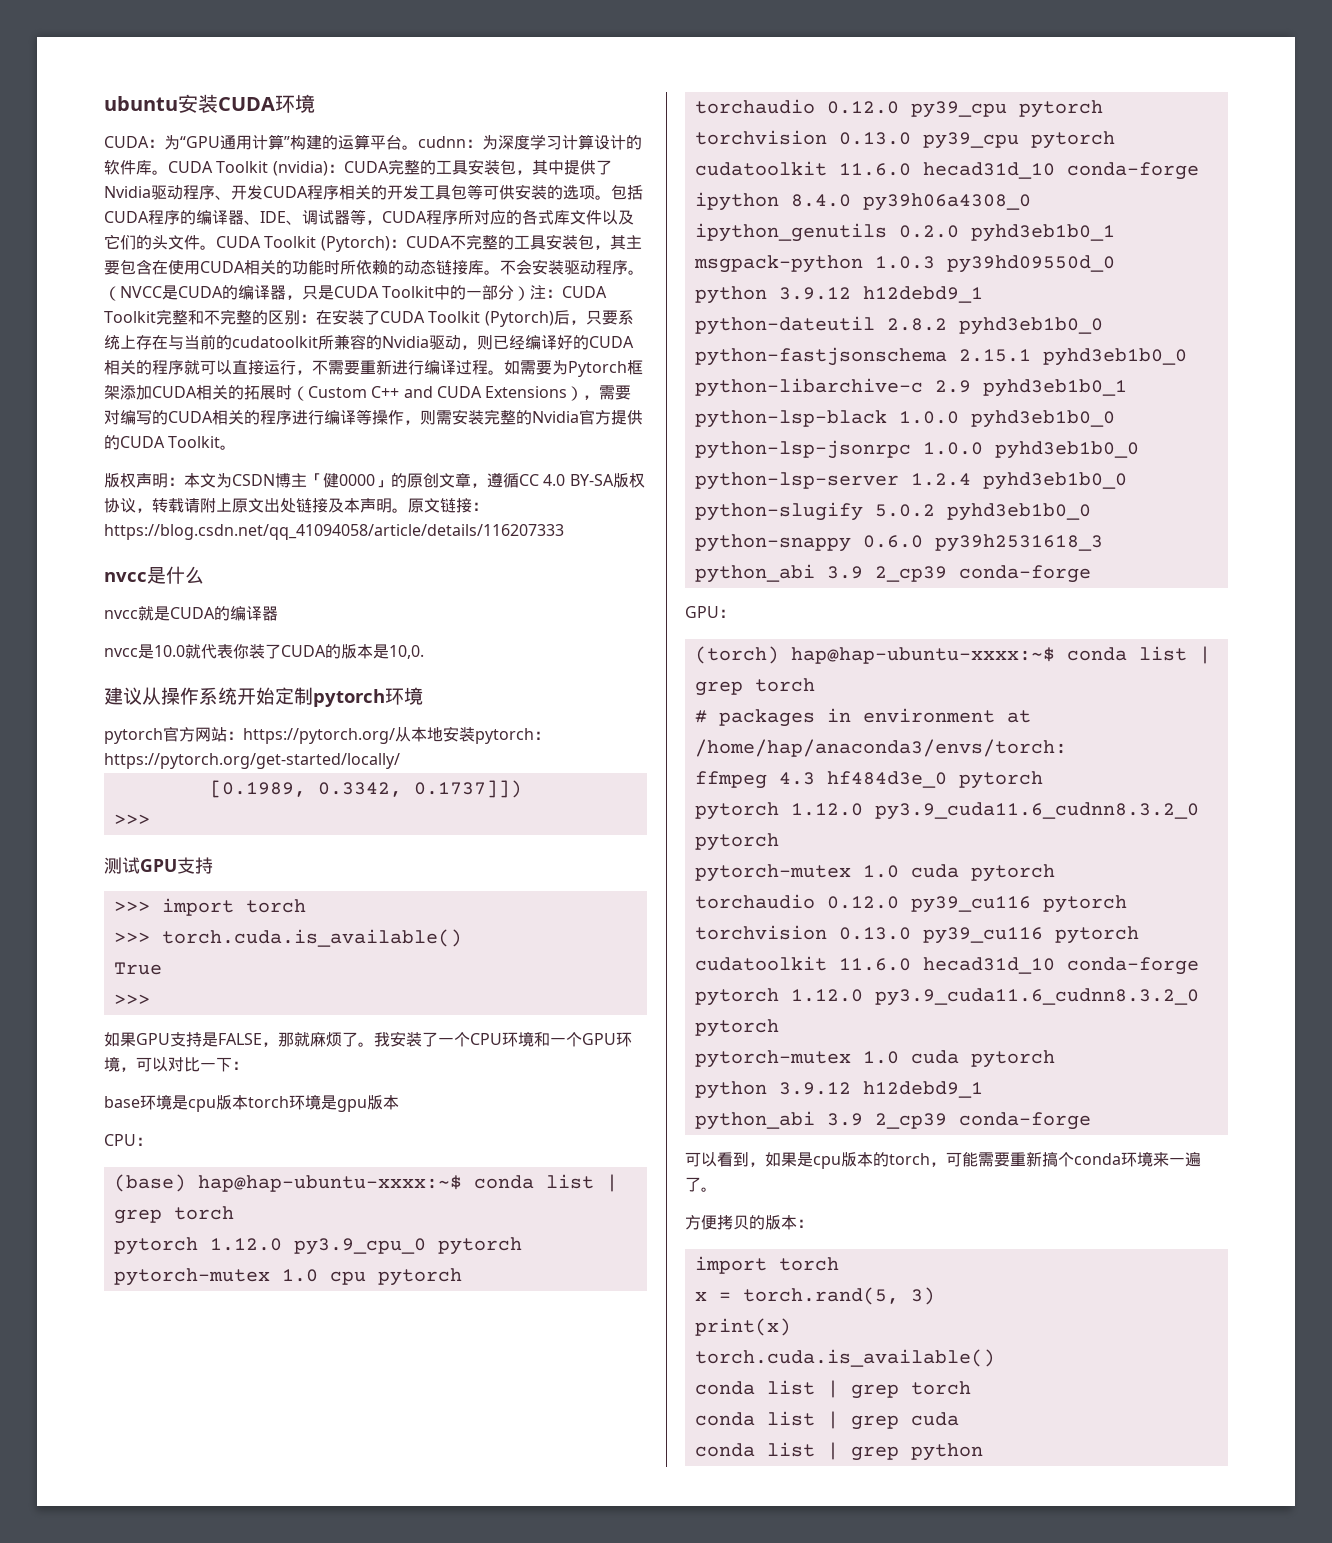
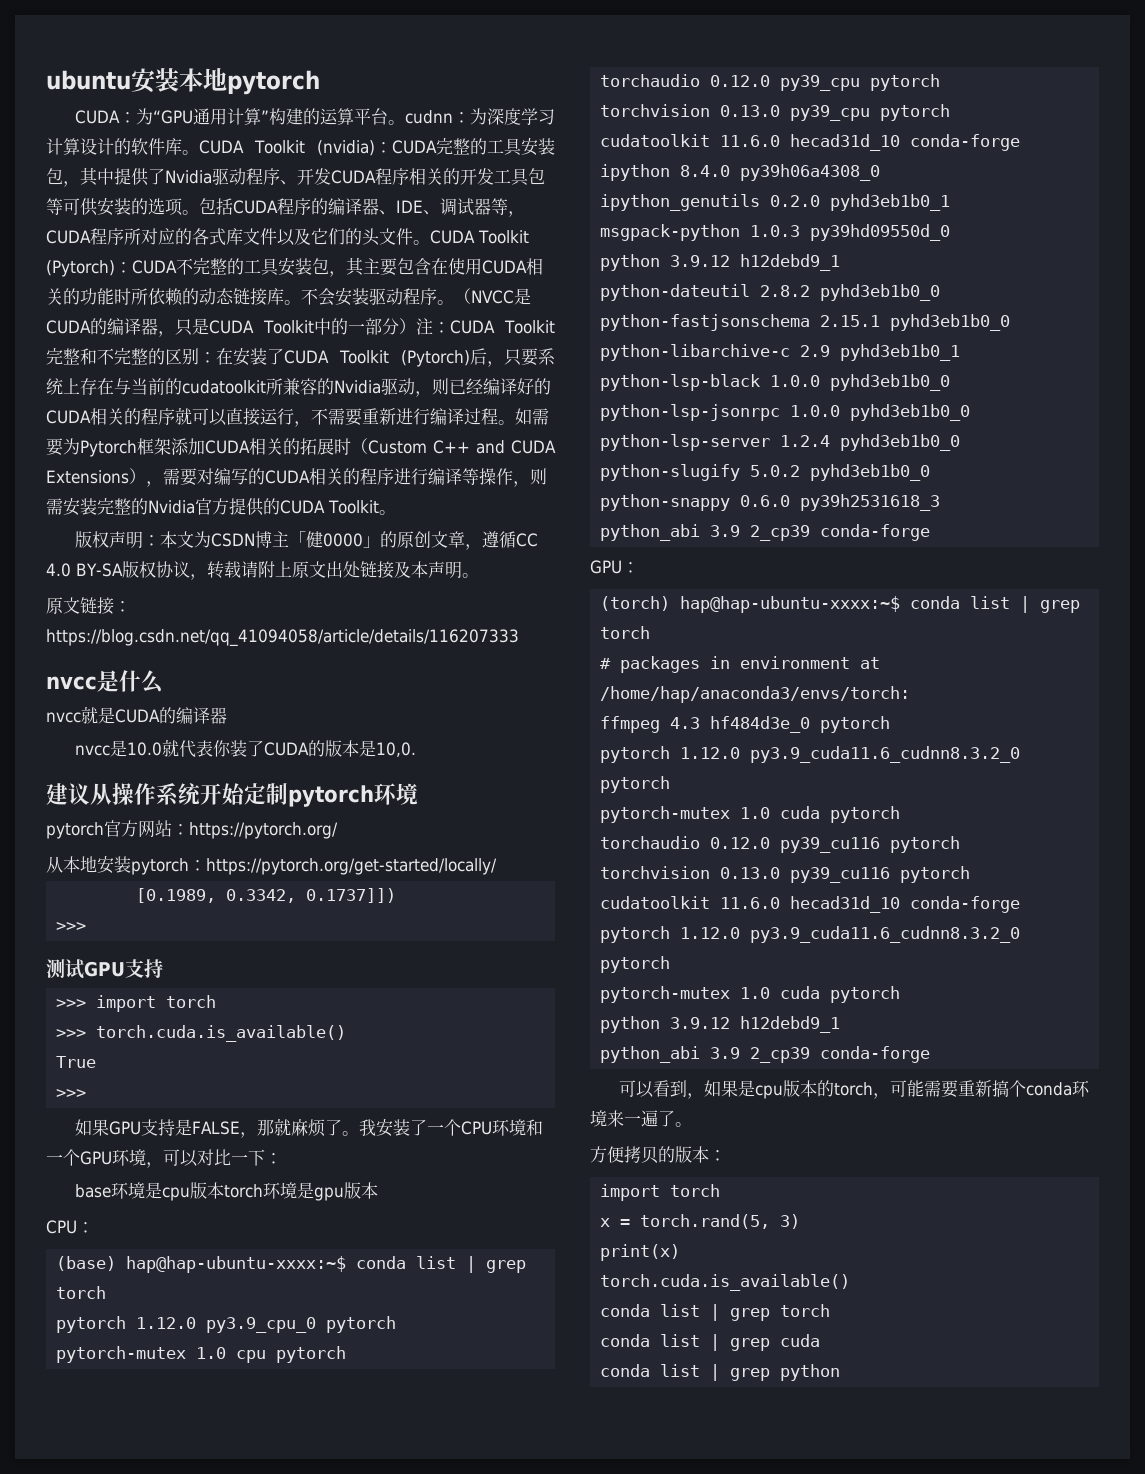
[218,94,315,113] CUDA环境 -> [179,68,320,95] 本地pytorch
(408, 510) none -> (479, 575) //
(395, 736) none -> (338, 830) //

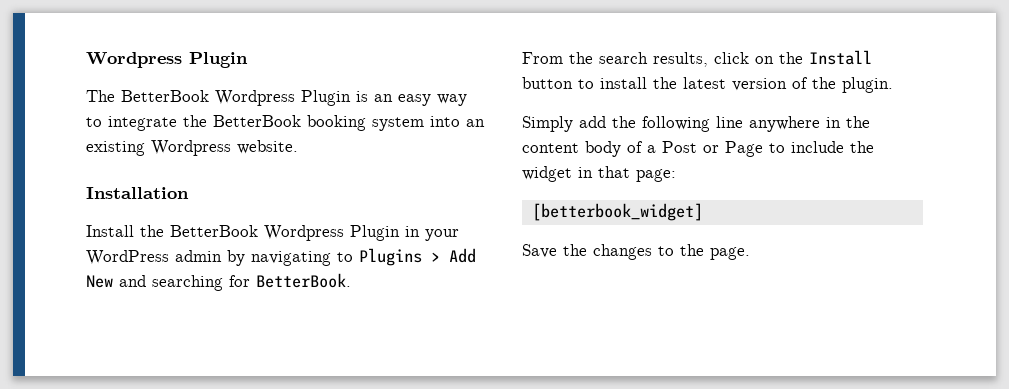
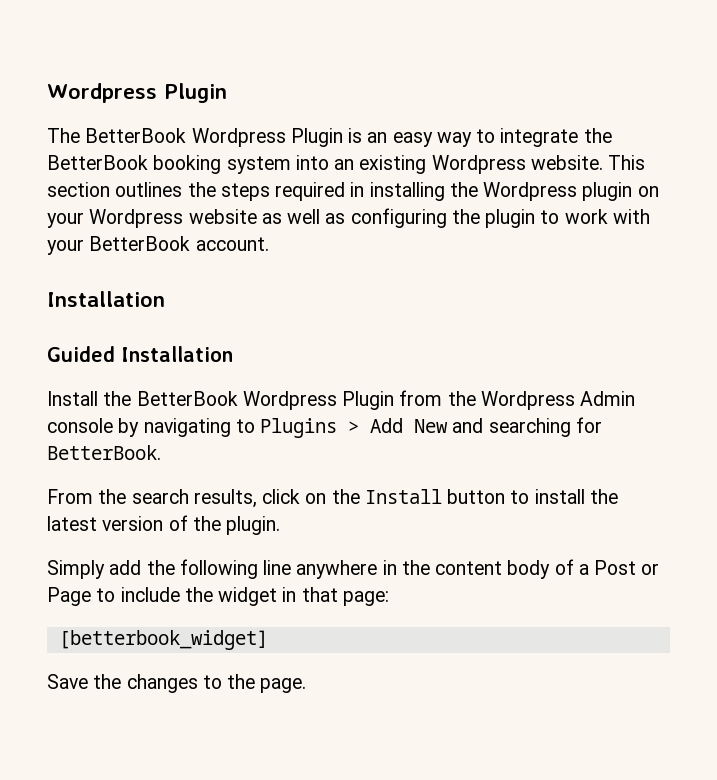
[86,187,189,199] // Installation -> [608,155,646,170] [47,182,659,201] [47,208,650,228] [47,236,269,255] [47,291,165,307] [47,346,233,362] This section outlines the steps required in installing the Wordpress plugin on your Wordpress website as well as configuring the plugin to work with your BetterBook account. // Installation // Guided Installation
[405,226,459,241] [86,250,222,265] in your WordPress admin -> [399,390,636,410] [47,418,113,433] from the Wordpress Admin console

*Exercise details:* Please transcribe each entry exactly, but skip any picture it holds.

*Completed task:*
[218,94,315,113] CUDA环境 -> [179,68,320,95] 本地pytorch
(408, 510) none -> (479, 575) //
(395, 736) none -> (338, 830) //

[86,187,189,199] // Installation -> [608,155,646,170] [47,182,659,201] [47,208,650,228] [47,236,269,255] [47,291,165,307] [47,346,233,362] This section outlines the steps required in installing the Wordpress plugin on your Wordpress website as well as configuring the plugin to work with your BetterBook account. // Installation // Guided Installation
[405,226,459,241] [86,250,222,265] in your WordPress admin -> [399,390,636,410] [47,418,113,433] from the Wordpress Admin console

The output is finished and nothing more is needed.